Content revision data:
>>>>>
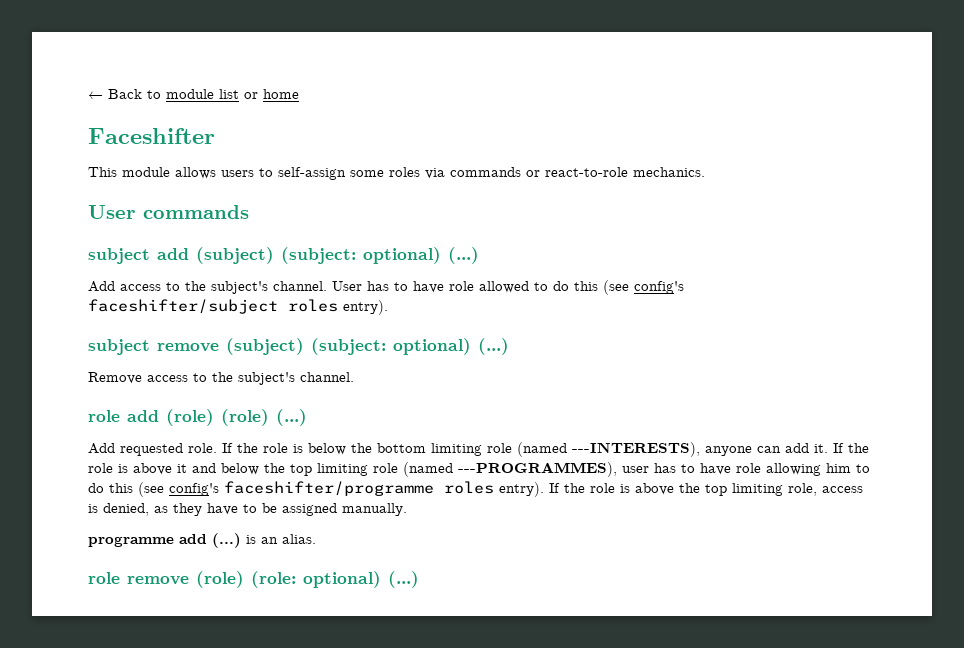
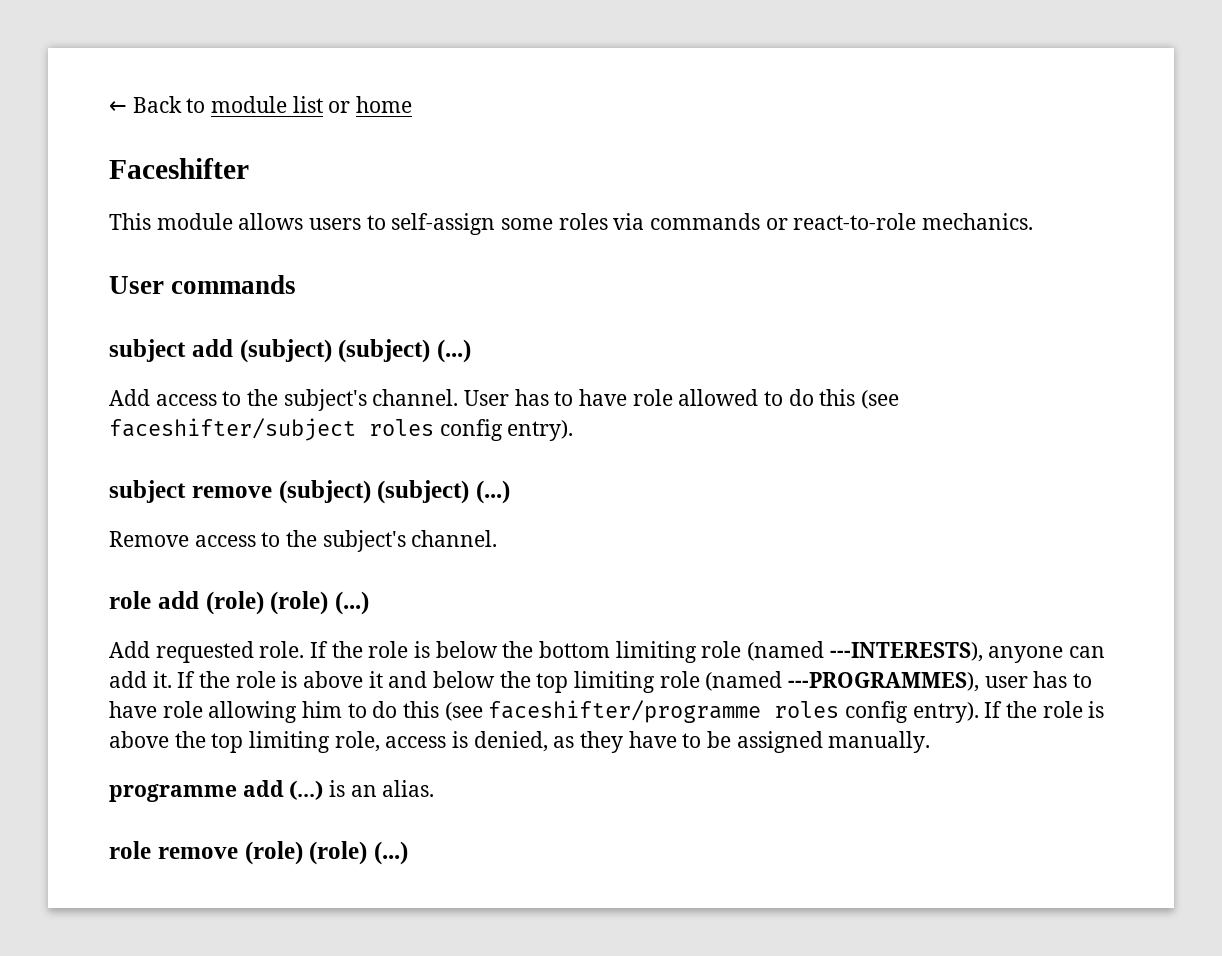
- subject add (subject) (subject: optional) (...)
+ subject add (subject) (subject) (...)
- User has to have role allowed to do this (see config's faceshifter/subject roles entry).
+ User has to have role allowed to do this (see faceshifter/subject roles config entry).
- subject remove (subject) (subject: optional) (...)
+ subject remove (subject) (subject) (...)
- If the role is above it and below the top limiting role (named ---PROGRAMMES), user has to have role allowing him to do this (see config's faceshifter/programme roles entry).
+ If the role is above it and below the top limiting role (named ---PROGRAMMES), user has to have role allowing him to do this (see faceshifter/programme roles config entry).
- role remove (role) (role: optional) (...)
+ role remove (role) (role) (...)

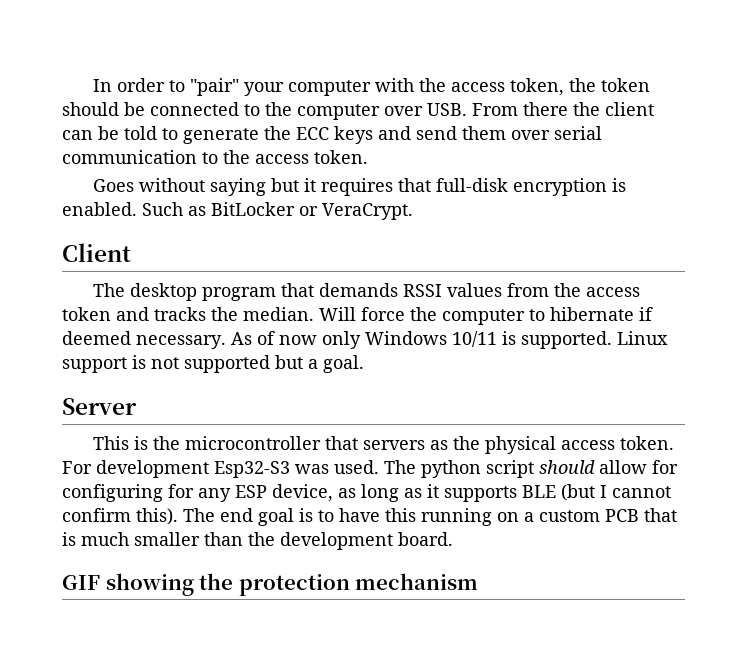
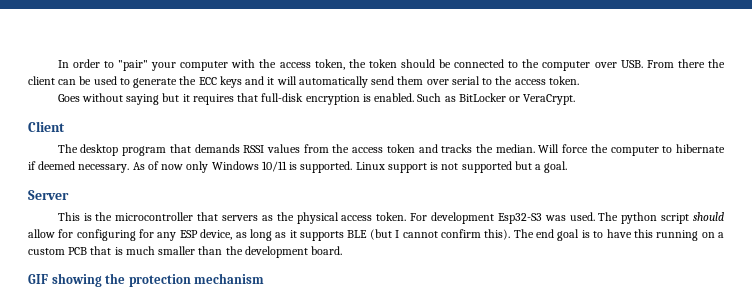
- In order to "pair" your computer with the access token, the token should be connected to the computer over USB. From there the client can be told to generate the ECC keys and send them over serial communication to the access token.
+ In order to "pair" your computer with the access token, the token should be connected to the computer over USB. From there the client can be used to generate the ECC keys and it will automatically send them over serial to the access token.

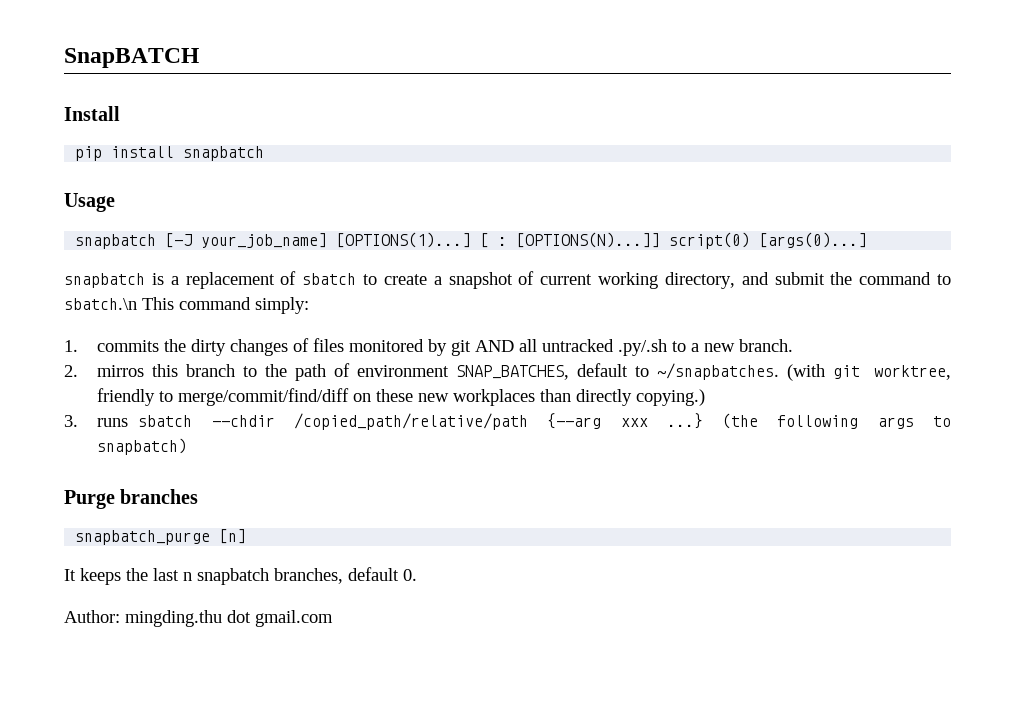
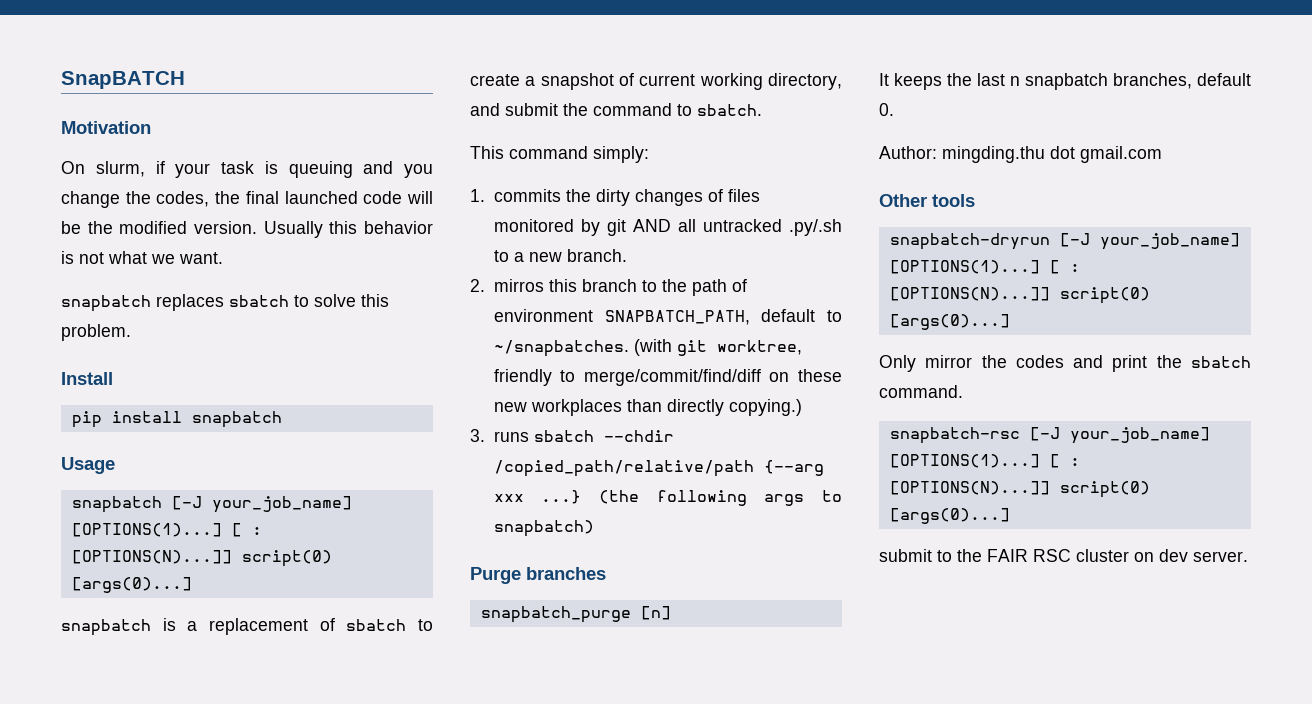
+ Motivation
+ On slurm, if your task is queuing and you change the codes, the final launched code will be the modified version. Usually this behavior is not what we want.
+ snapbatch replaces sbatch to solve this problem.
- snapbatch is a replacement of sbatch to create a snapshot of current working directory, and submit the command to sbatch.\n This command simply:
+ snapbatch is a replacement of sbatch to create a snapshot of current working directory, and submit the command to sbatch.
+ This command simply:
- 2. mirros this branch to the path of environment SNAP_BATCHES, default to ~/snapbatches.
+ 2. mirros this branch to the path of environment SNAPBATCH_PATH, default to ~/snapbatches.
+ Other tools
+ snapbatch-dryrun [-J your_job_name] [OPTIONS(1)...] [ : [OPTIONS(N)...]] script(0) [args(0)...]
+ Only mirror the codes and print the sbatch command.
+ snapbatch-rsc [-J your_job_name] [OPTIONS(1)...] [ : [OPTIONS(N)...]] script(0) [args(0)...]
+ submit to the FAIR RSC cluster on dev server.

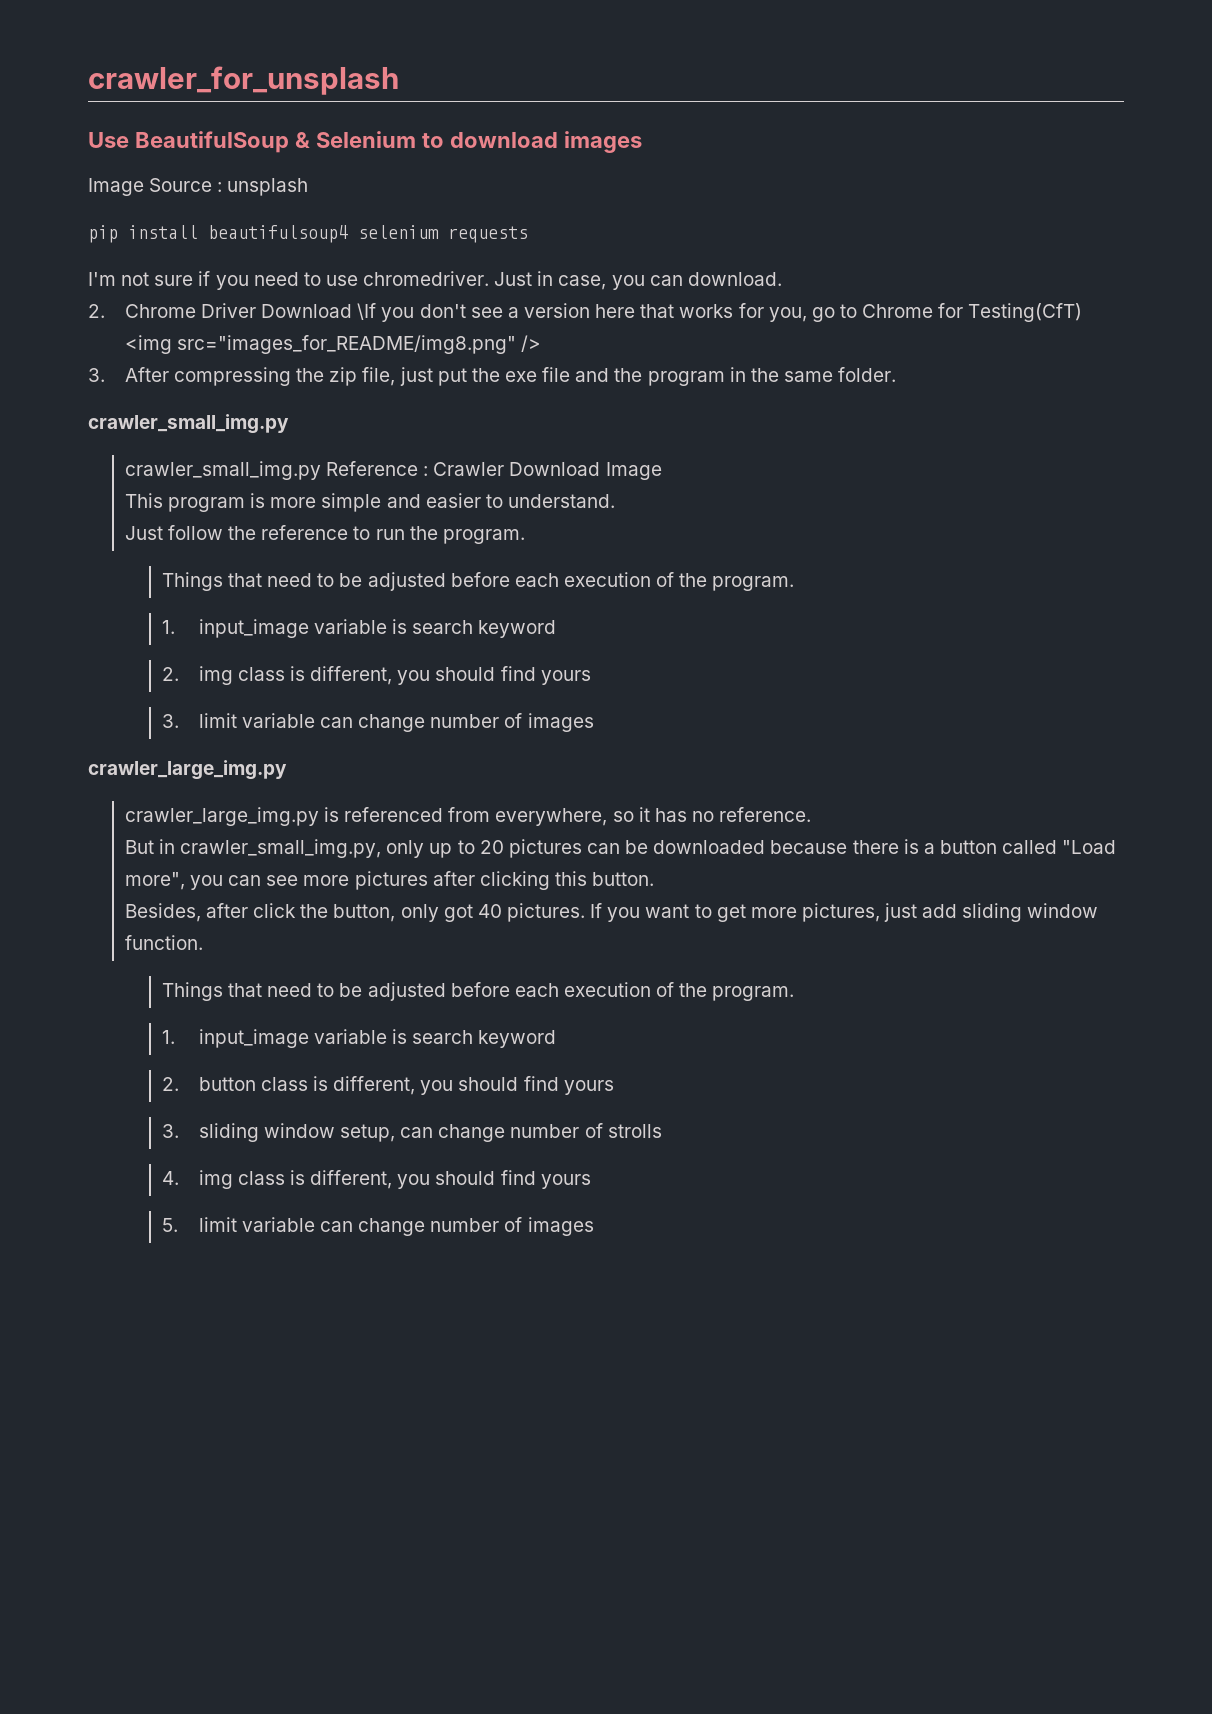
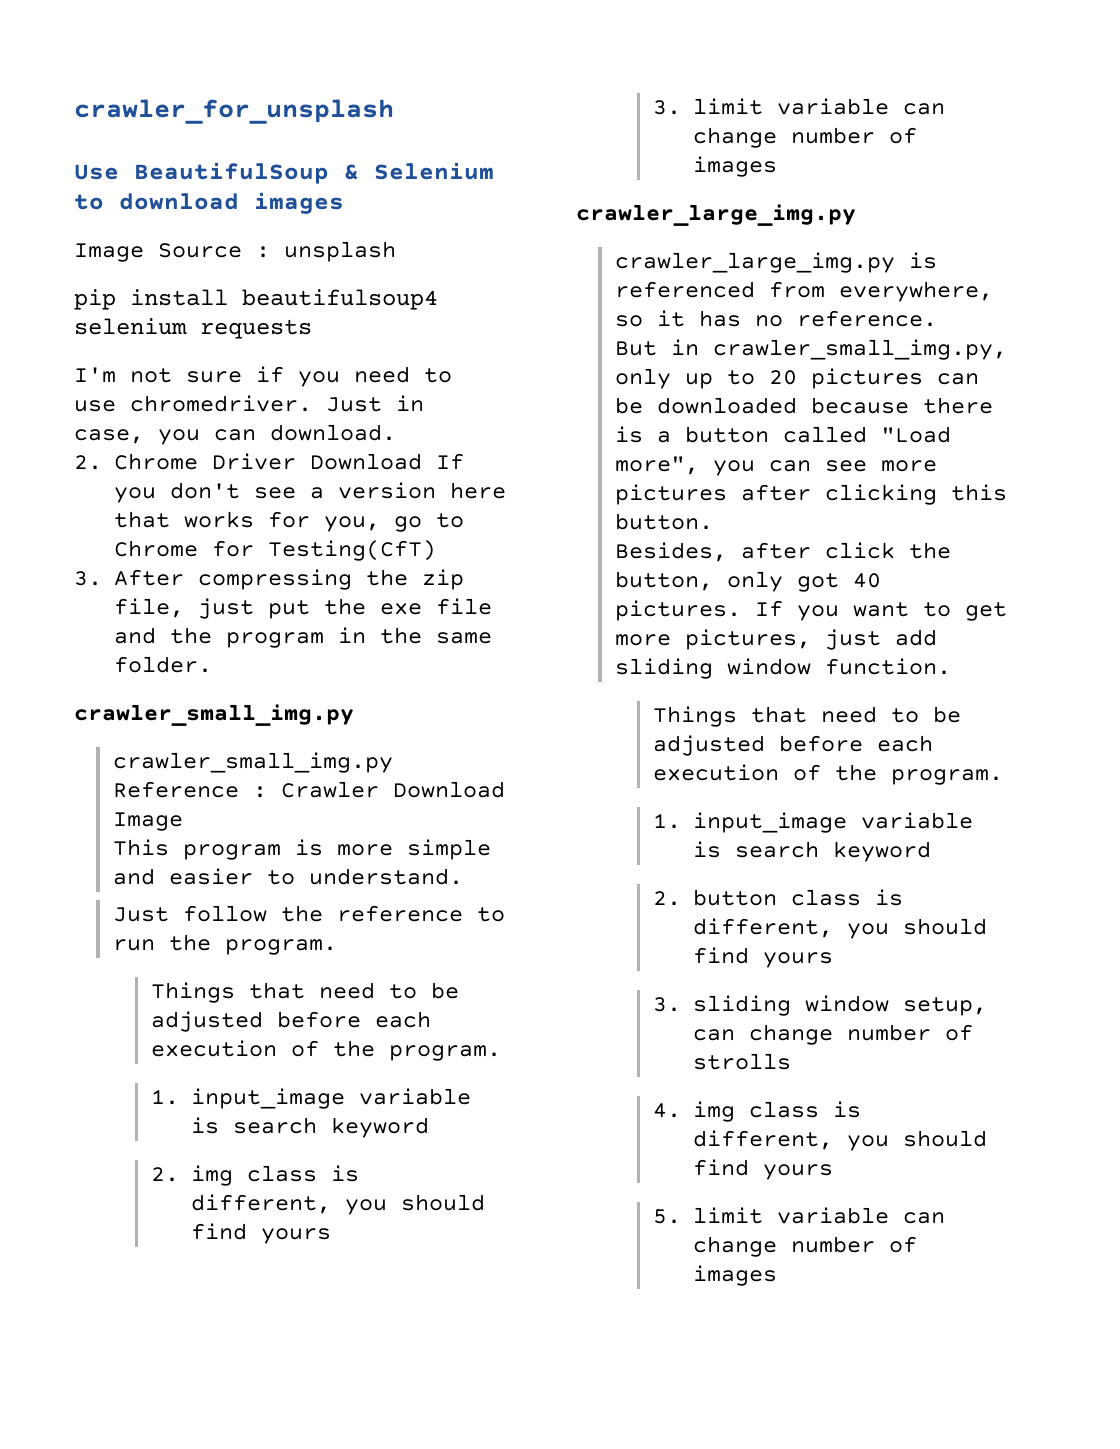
- 2. Chrome Driver Download \If you don't see a version here that works for you, go to Chrome for Testing(CfT) <img src="images_for_README/img8.png" />
+ 2. Chrome Driver Download If you don't see a version here that works for you, go to Chrome for Testing(CfT)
<<<<<
== ACTION ITEM ==
Output every record verbatim, skipping images.

== YOUR SOLUTION ==
- subject add (subject) (subject: optional) (...)
+ subject add (subject) (subject) (...)
- User has to have role allowed to do this (see config's faceshifter/subject roles entry).
+ User has to have role allowed to do this (see faceshifter/subject roles config entry).
- subject remove (subject) (subject: optional) (...)
+ subject remove (subject) (subject) (...)
- If the role is above it and below the top limiting role (named ---PROGRAMMES), user has to have role allowing him to do this (see config's faceshifter/programme roles entry).
+ If the role is above it and below the top limiting role (named ---PROGRAMMES), user has to have role allowing him to do this (see faceshifter/programme roles config entry).
- role remove (role) (role: optional) (...)
+ role remove (role) (role) (...)

- In order to "pair" your computer with the access token, the token should be connected to the computer over USB. From there the client can be told to generate the ECC keys and send them over serial communication to the access token.
+ In order to "pair" your computer with the access token, the token should be connected to the computer over USB. From there the client can be used to generate the ECC keys and it will automatically send them over serial to the access token.

+ Motivation
+ On slurm, if your task is queuing and you change the codes, the final launched code will be the modified version. Usually this behavior is not what we want.
+ snapbatch replaces sbatch to solve this problem.
- snapbatch is a replacement of sbatch to create a snapshot of current working directory, and submit the command to sbatch.\n This command simply:
+ snapbatch is a replacement of sbatch to create a snapshot of current working directory, and submit the command to sbatch.
+ This command simply:
- 2. mirros this branch to the path of environment SNAP_BATCHES, default to ~/snapbatches.
+ 2. mirros this branch to the path of environment SNAPBATCH_PATH, default to ~/snapbatches.
+ Other tools
+ snapbatch-dryrun [-J your_job_name] [OPTIONS(1)...] [ : [OPTIONS(N)...]] script(0) [args(0)...]
+ Only mirror the codes and print the sbatch command.
+ snapbatch-rsc [-J your_job_name] [OPTIONS(1)...] [ : [OPTIONS(N)...]] script(0) [args(0)...]
+ submit to the FAIR RSC cluster on dev server.

- 2. Chrome Driver Download \If you don't see a version here that works for you, go to Chrome for Testing(CfT) <img src="images_for_README/img8.png" />
+ 2. Chrome Driver Download If you don't see a version here that works for you, go to Chrome for Testing(CfT)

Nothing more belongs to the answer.